Simone Biles laisse filer l'or à la poutre

Coup de théâtre, lundi, alors que la meilleure gymnaste du monde, Simone Biles, a perdu l'équilibre à la poutre et laissé filer l'or, mais pas le podium.
Le quintuplé inédit n'est donc plus à l'ordre du jour, mais la triple titrée (équipe, individuel, saut) peut encore, avec la finale du sol, mardi, égaler le record du quadruplé en un tournoi olympique codétenu par la Soviétique Larissa Latynina (1956), la Tchécoslovaque Vera Caslavska (1968) et la Roumaine Ecaterina Szabo (1984).
C'est un coup de théâtre, car l'Américaine écrasait toute concurrence et tout suspense à la poutre, que ce soit ces dernières années (bronze 2013, puis or 2014 et 2015 aux Mondiaux) ou ces derniers jours (première aux trois routines à Rio).
Tout allait bien pour elle. Tout à coup, elle rate une réception de salto avant. Déséquilibrée, elle est contrainte de mettre les deux mains sur la poutre pour ne pas chuter, quelques secondes de flottement inesthétique qui déclenchent la plus grosse sensation de la journée dans l'Arène olympique.
Quelques signes de fébrilité ensuite, puis une sortie parfaite. Mais point de sourire en rejoignant son entraîneur Aimee Boorman, et sa note achève de la dépiter : un 14,733.
Et la Néerlandaise Sanne Wevers, quatrième aux qualifications et médaille d'argent à cet appareil aux Mondiaux de 2015 dans l'ombre de l'omnipotente Américaine, s'est élancée pour une routine tout en maîtrise et élégance, récompensée d'un 15,466.
Il est 16h03, et pour la première fois à Rio, une concurrente dépasse Biles dans l'un des trois appareils qu'elle archi-dominait jusqu'alors (tous sauf les barres asymétriques).
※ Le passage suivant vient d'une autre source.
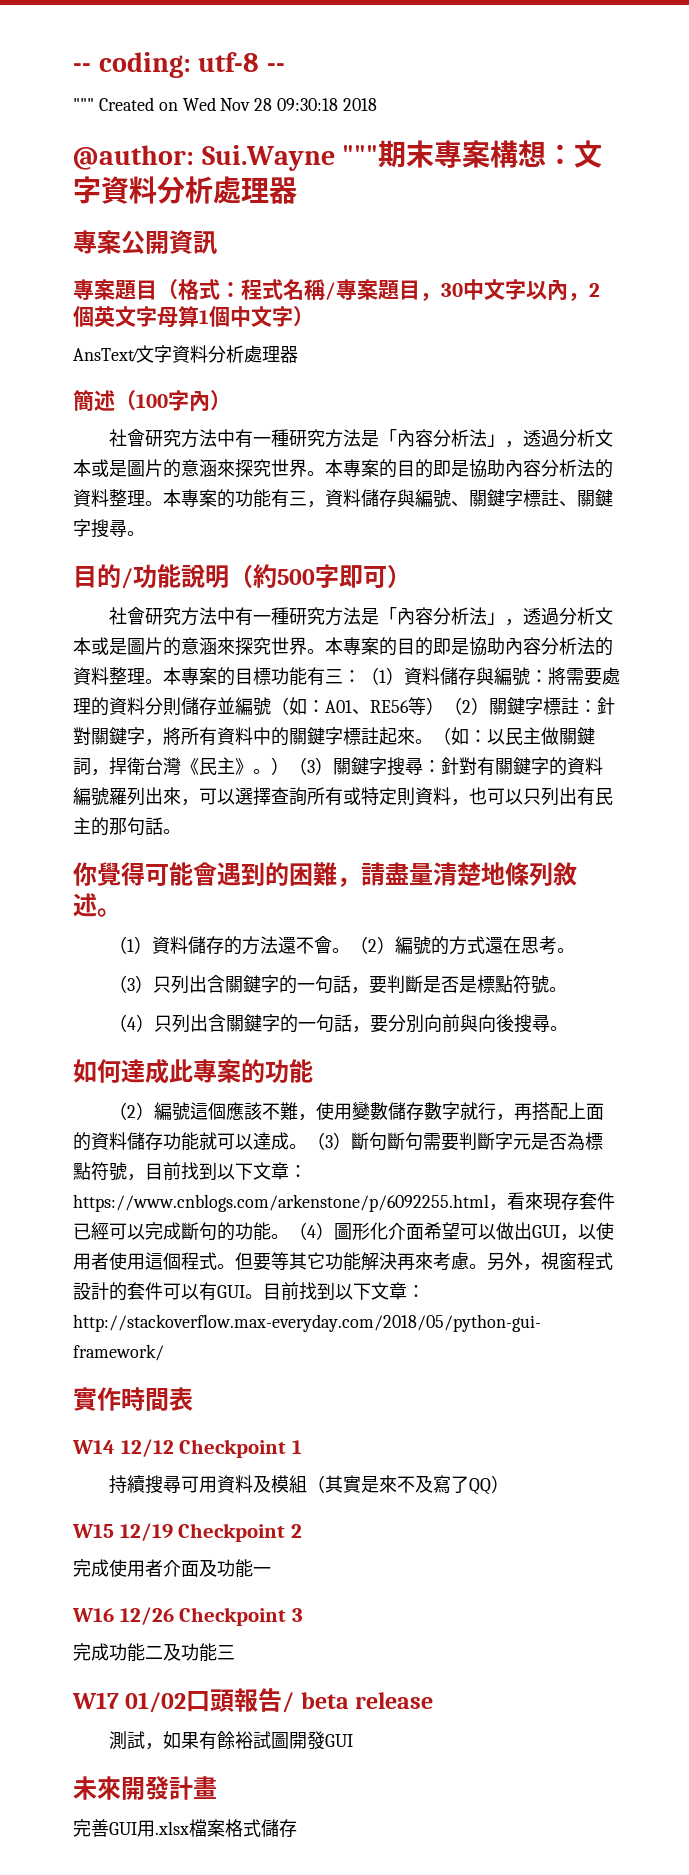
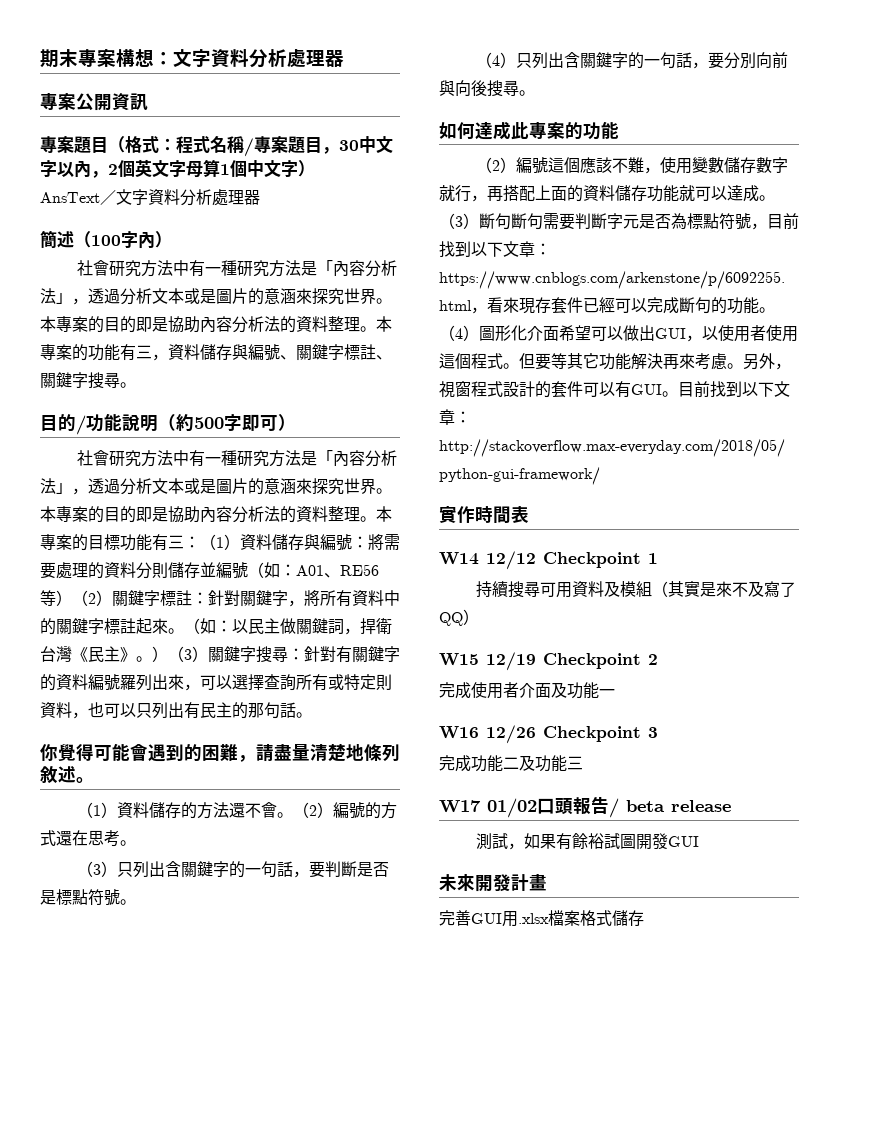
[73,52,285,78] [73,97,378,111] [73,145,379,171] -- coding: utf-8 -- // """ Created on Wed Nov 28 09:30:18 2018 // @author: Sui.Wayne """ -> (40, 58) none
Calée sur sa chaise, elle et Boorman sont prostrées, la mine défaite. Ce n'est qu'à l'issue du passage de sa copine Lauren Hernandez que Biles retrouve le sourire. Puis, se voyant à l'écran avec sa copine, elle tire la langue à la caméra, retrouvant son caractère facétieux.
La bonne humeur revient
Et finalement heureuse d'être accompagnée sur le podium par sa compatriote de 16 ans, argentée pour son premier tournoi majeur, au lendemain de la deuxième place de leur coéquipière Madison Kocian aux barres asymétriques.
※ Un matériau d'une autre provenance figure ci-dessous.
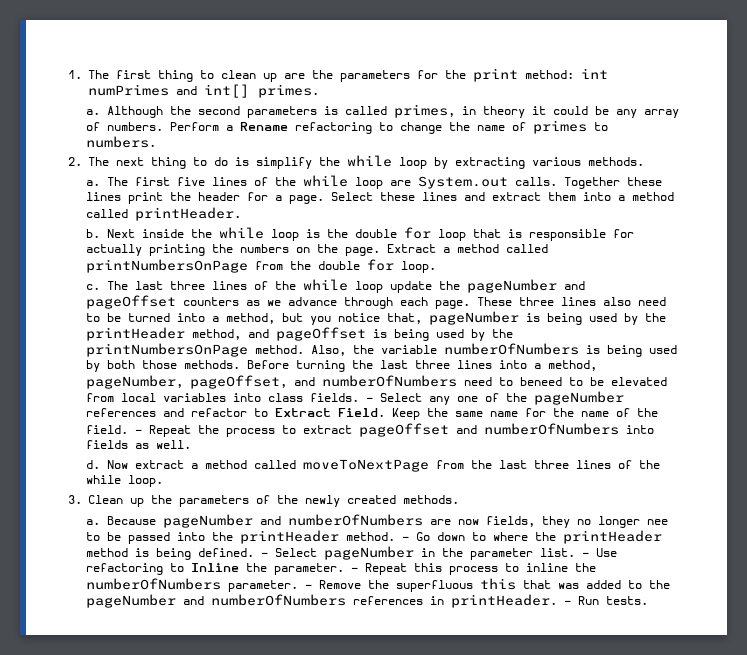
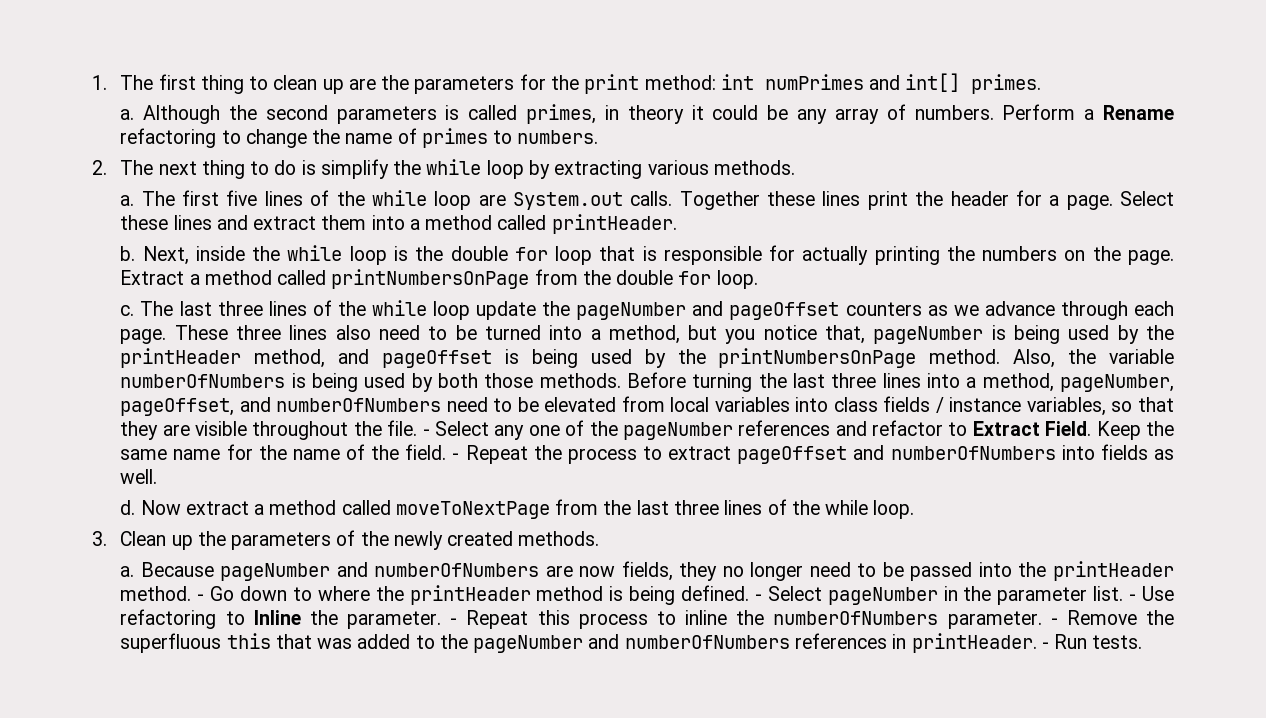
[106,229,135,238] Next -> [142,246,189,265] Next,
[519,377,583,386] beneed to -> (513, 405) none
[309,393,359,402] fields. -> [883,396,1174,416] [120,420,418,440] fields / instance variables, so that they are visible throughout the file.
[646,519,668,525] nee -> [809,562,851,577] need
«N'importe qui adorerait avoir une médaille de bronze aux JO, a relativisé Biles. Je suis juste déçue par ma routine, je ne sais pas vraiment ce qui s'est passé. J'ai encore le sol. Je suis un peu fatiguée, mais le sol me ragaillardit chaque fois.»
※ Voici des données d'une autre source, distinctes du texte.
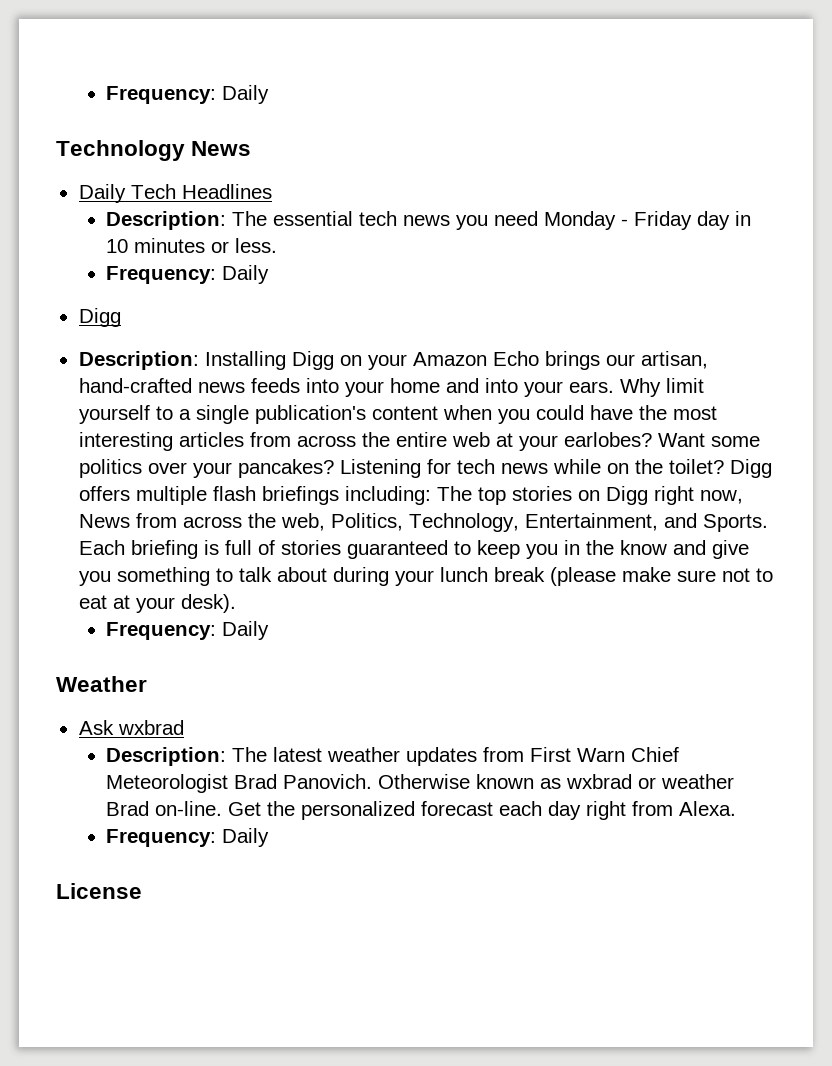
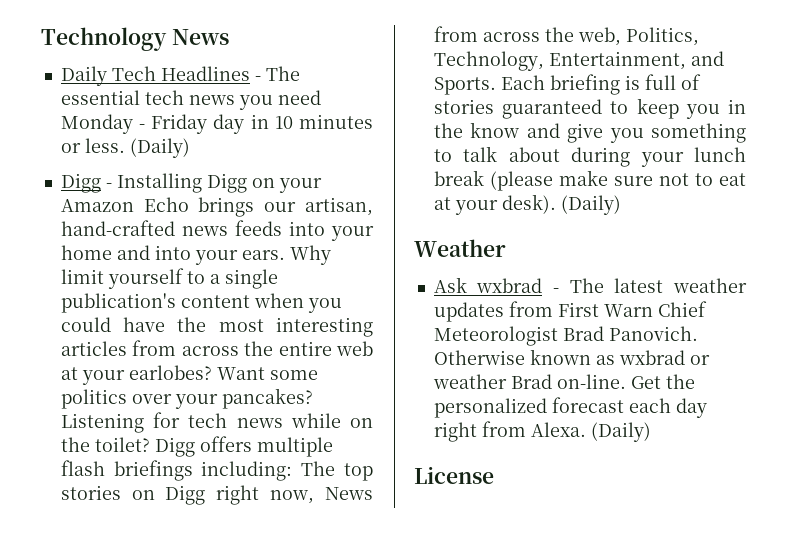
[106,85,270,104] Frequency: Daily // -> (41, 39) none
[106,211,227,230] // Description: -> [254,76,261,81] -
[106,265,270,284] [78,308,121,327] [78,351,199,370] // Frequency: Daily // Digg // Description: -> [129,138,190,158] [60,173,112,193] (Daily) // Digg -
[106,621,270,640] // Frequency: Daily -> [560,195,621,215] (Daily)
[106,747,227,766] // Description: -> [553,288,560,293] -
[106,828,270,847] // Frequency: Daily -> [590,422,651,442] (Daily)

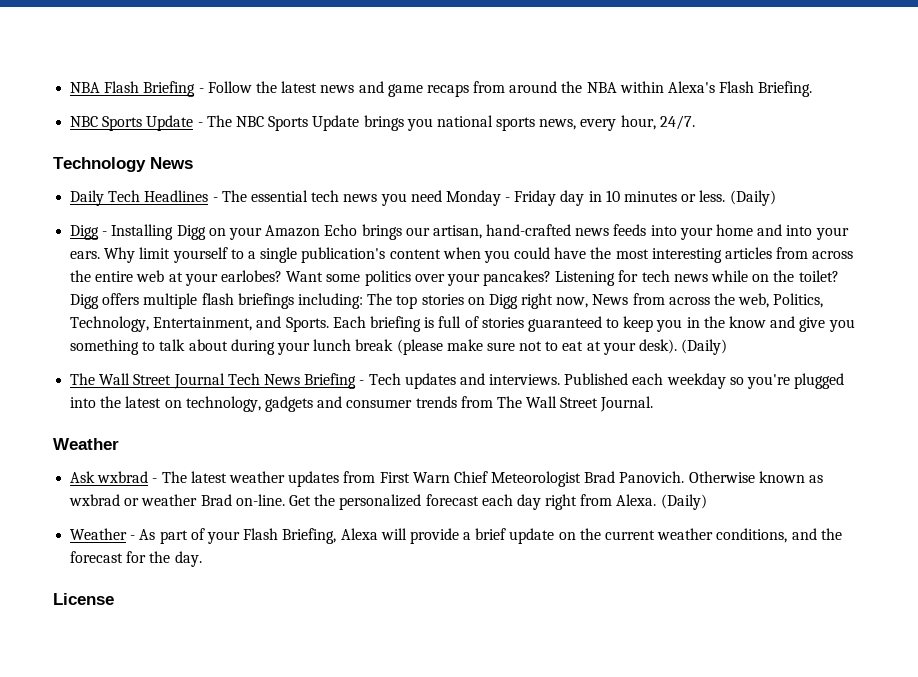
(41, 39) none -> [70,81,813,97] [70,115,695,131] NBA Flash Briefing - Follow the latest news and game recaps from around the NBA within Alexa's Flash Briefing. // NBC Sports Update - The NBC Sports Update brings you national sports news, every hour, 24/7. //
(621, 205) none -> [70,373,845,389] [70,396,654,412] // The Wall Street Journal Tech News Briefing - Tech updates and interviews. Published each weekday so you're plugged into the latest on technology, gadgets and consumer trends from The Wall Street Journal.
(651, 432) none -> [70,528,842,544] [70,551,202,567] // Weather - As part of your Flash Briefing, Alexa will provide a brief update on the current weather conditions, and the forecast for the day.

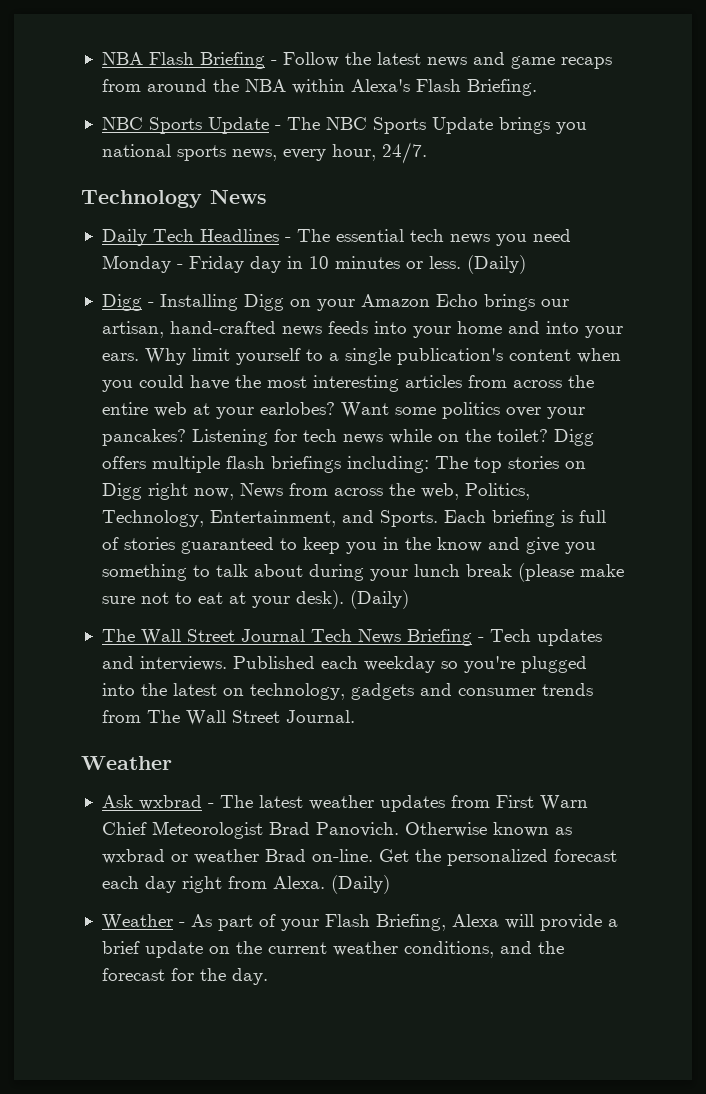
[53,593,114,605] // License -> (268, 976) none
«C'est incroyable comment elle s'est battue pour rester [sur la poutre], je suis tellement fière de Simone!» a ensuite tweeté Boorman, histoire de rester positif.
Mais le suspense pour le podium de la poutre s'est étiré jusqu'au bout, avec le passage en dernier de Flavia Saraiva, la petite chérie des Brésiliens, et la réclamation posée par la Française Marine Boyer juste avant.
Des dizaines de secondes qui ont tenu la salle en haleine, attendant jusqu'où irait le coup de théâtre : l'une d'elles allait-elle commettre l'exploit de priver Biles de médaille?
Non : «Flavinha» a pris le cinquième rang, Boyer, le quatrième.